AVAILABLE RECORDS
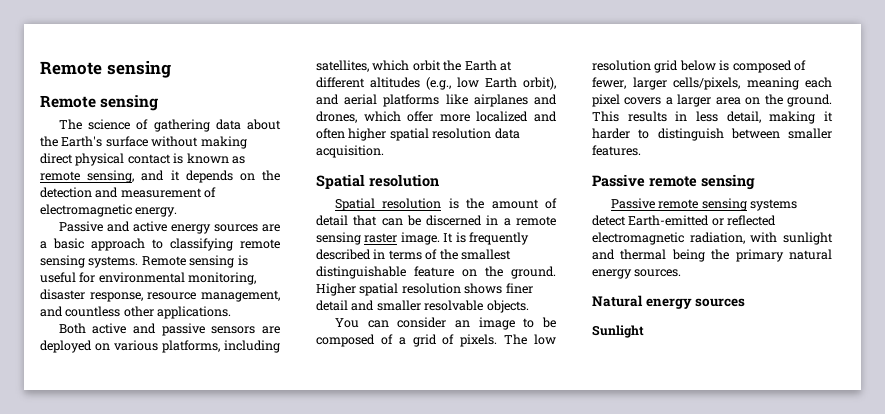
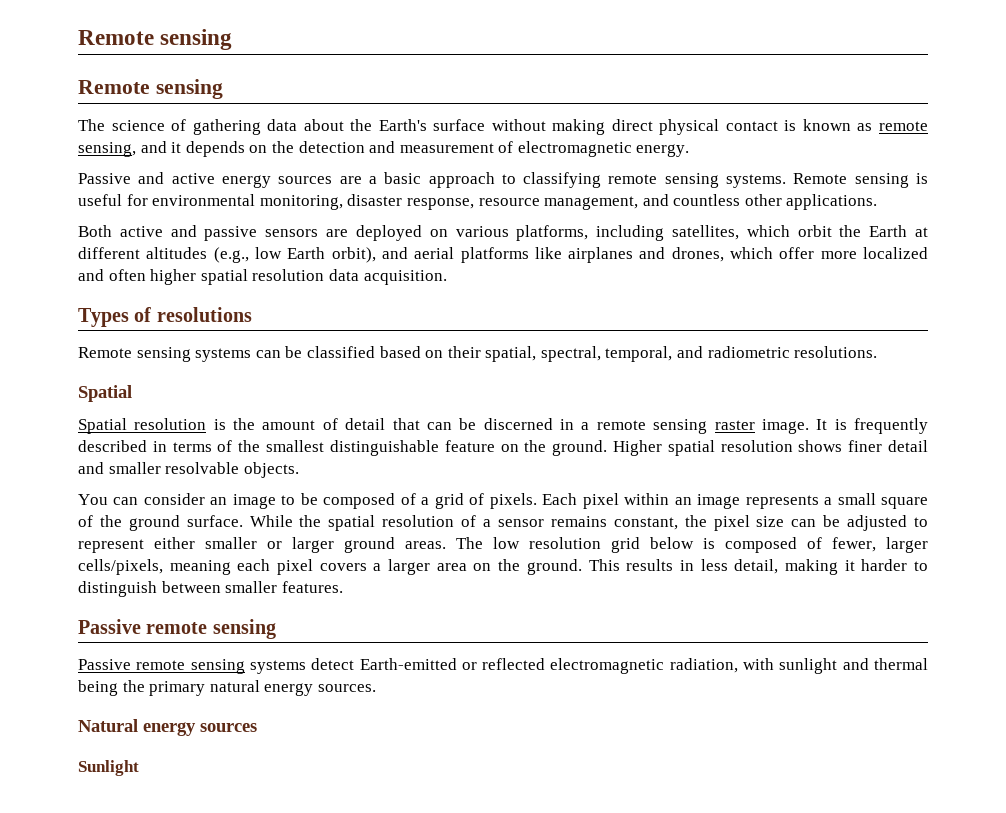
  Both active and passive sensors are deployed on various platforms, including satellites, which orbit the Earth at different altitudes (e.g., low Earth orbit), and aerial platforms like airplanes and drones, which offer more localized and often higher spatial resolution data acquisition.
- Spatial resolution
+ Types of resolutions
+ Remote sensing systems can be classified based on their spatial, spectral, temporal, and radiometric resolutions.
+ Spatial
+ Each pixel within an image represents a small square of the ground surface. While the spatial resolution of a sensor remains constant, the pixel size can be adjusted to represent either smaller or larger ground areas.

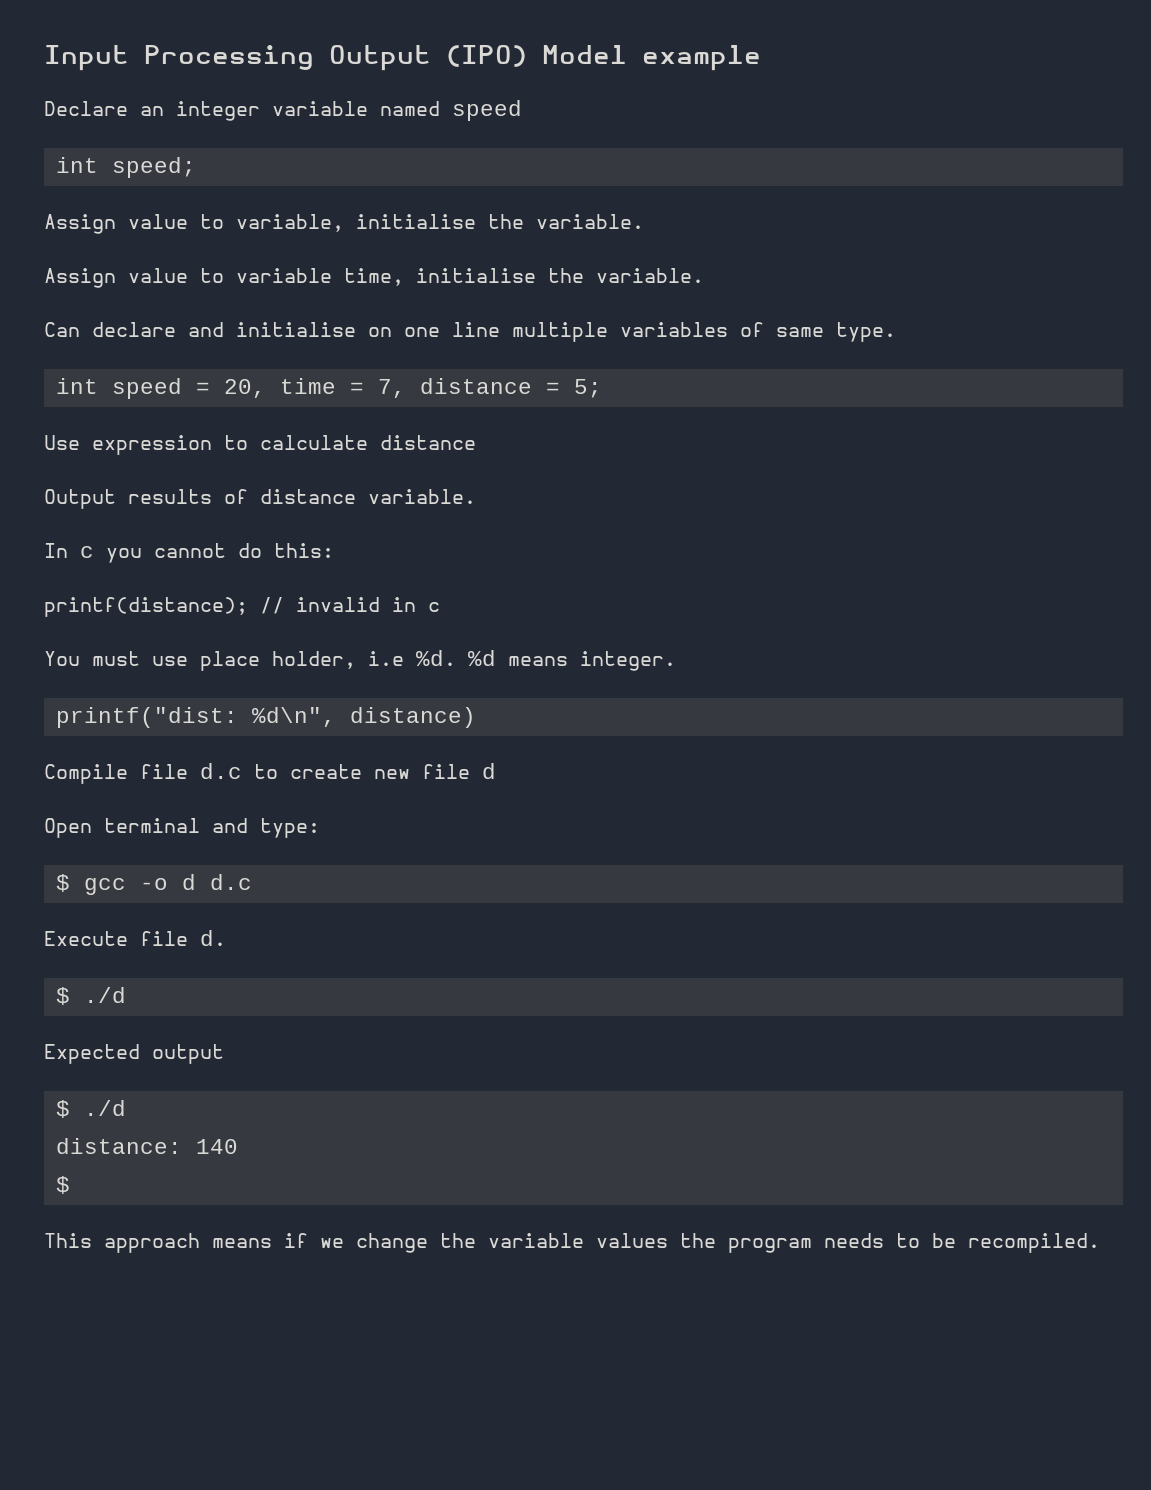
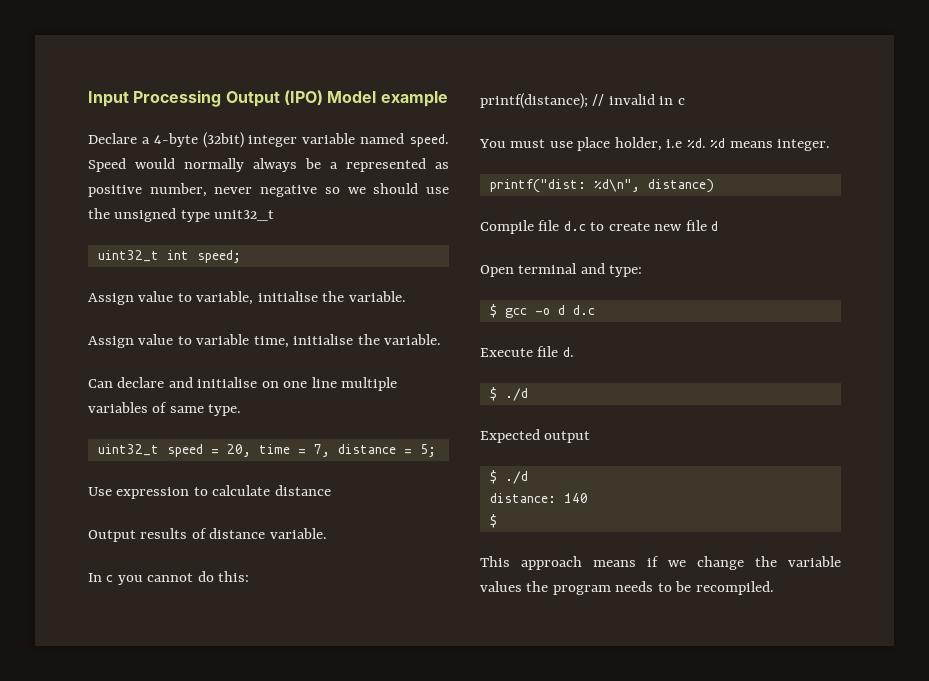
- Declare an integer variable named speed
- int speed;
+ Declare a 4-byte (32bit) integer variable named speed. Speed would normally always be a represented as positive number, never negative so we should use the unsigned type unit32_t
+ uint32_t int speed;
- int speed = 20, time = 7, distance = 5;
+ uint32_t speed = 20, time = 7, distance = 5;

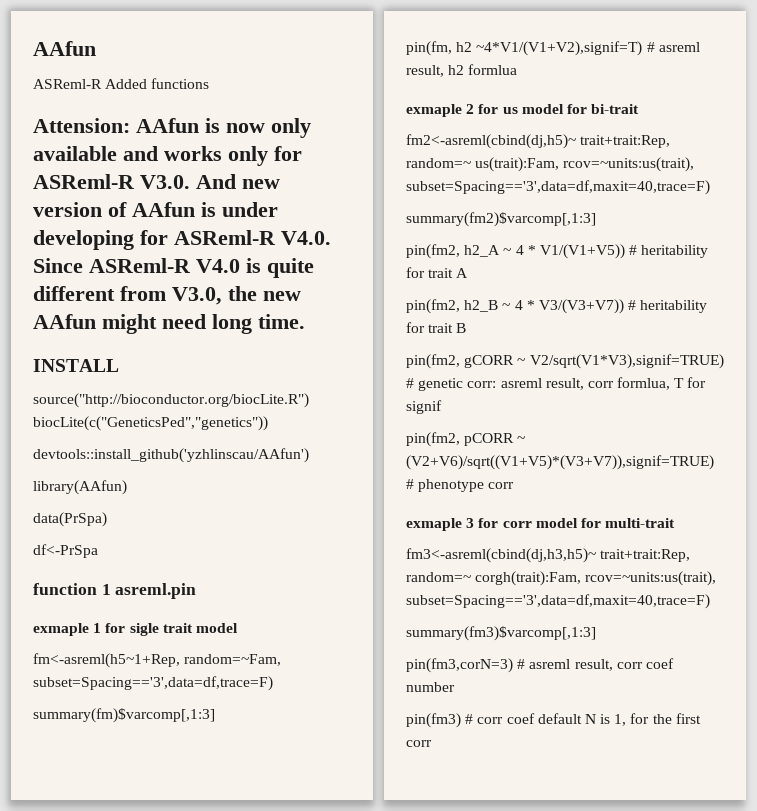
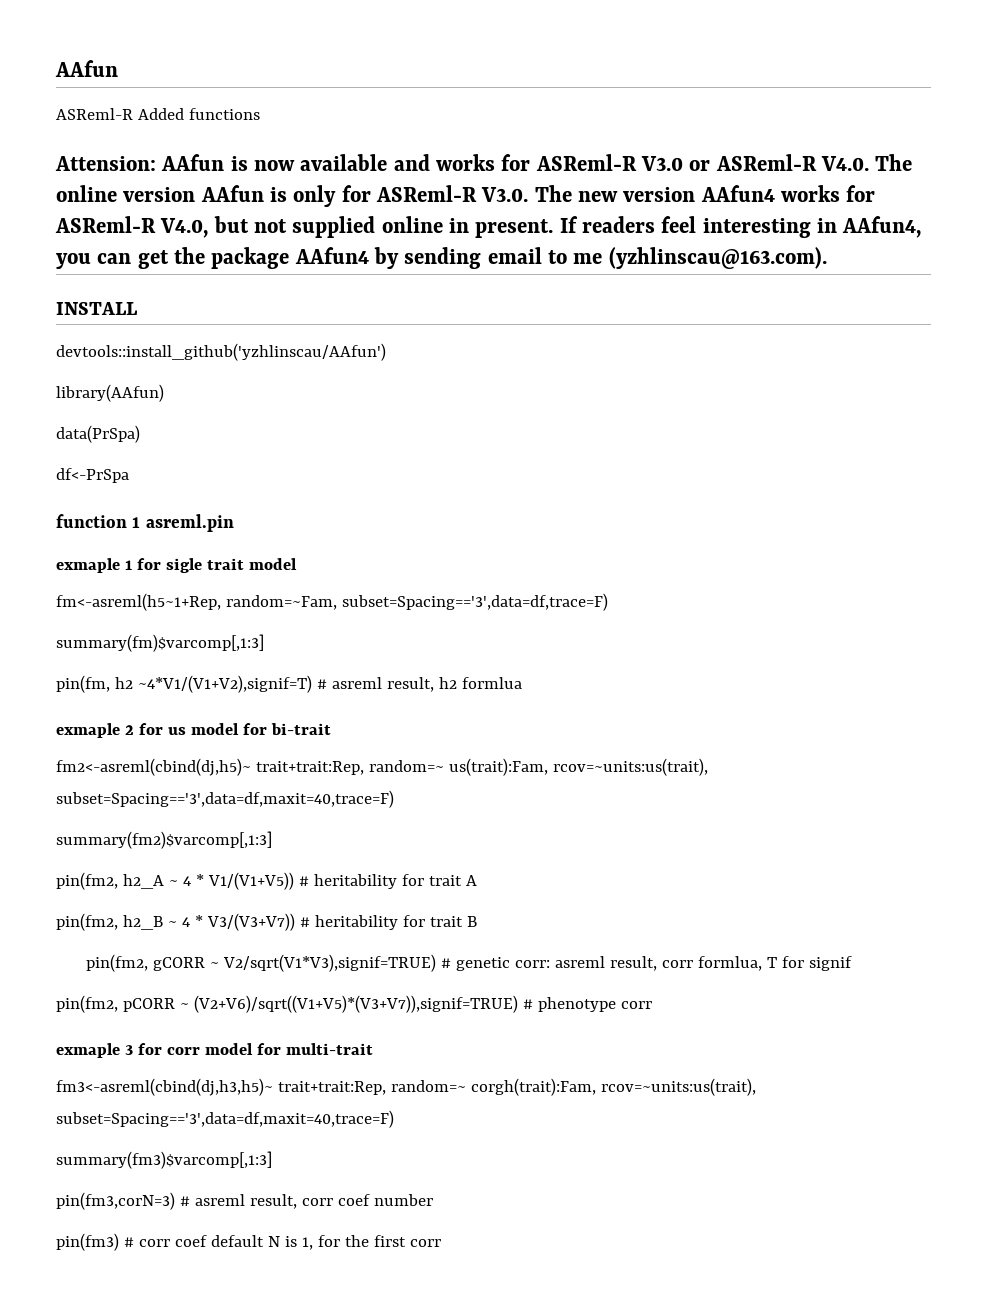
- Attension: AAfun is now only available and works only for ASReml-R V3.0. And new version of AAfun is under developing for ASReml-R V4.0. Since ASReml-R V4.0 is quite different from V3.0, the new AAfun might need long time.
+ Attension: AAfun is now available and works for ASReml-R V3.0 or ASReml-R V4.0. The online version AAfun is only for ASReml-R V3.0. The new version AAfun4 works for ASReml-R V4.0, but not supplied online in present. If readers feel interesting in AAfun4, you can get the package AAfun4 by sending email to me (yzhlinscau@163.com).
- source("http://bioconductor.org/biocLite.R") biocLite(c("GeneticsPed","genetics"))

TASK REQUIREMENTS
Copy out every line of the data in which the word "speed" is found.

WRITTEN SOLUTION
- Declare an integer variable named speed
- int speed;
+ Declare a 4-byte (32bit) integer variable named speed. Speed would normally always be a represented as positive number, never negative so we should use the unsigned type unit32_t
+ uint32_t int speed;
- int speed = 20, time = 7, distance = 5;
+ uint32_t speed = 20, time = 7, distance = 5;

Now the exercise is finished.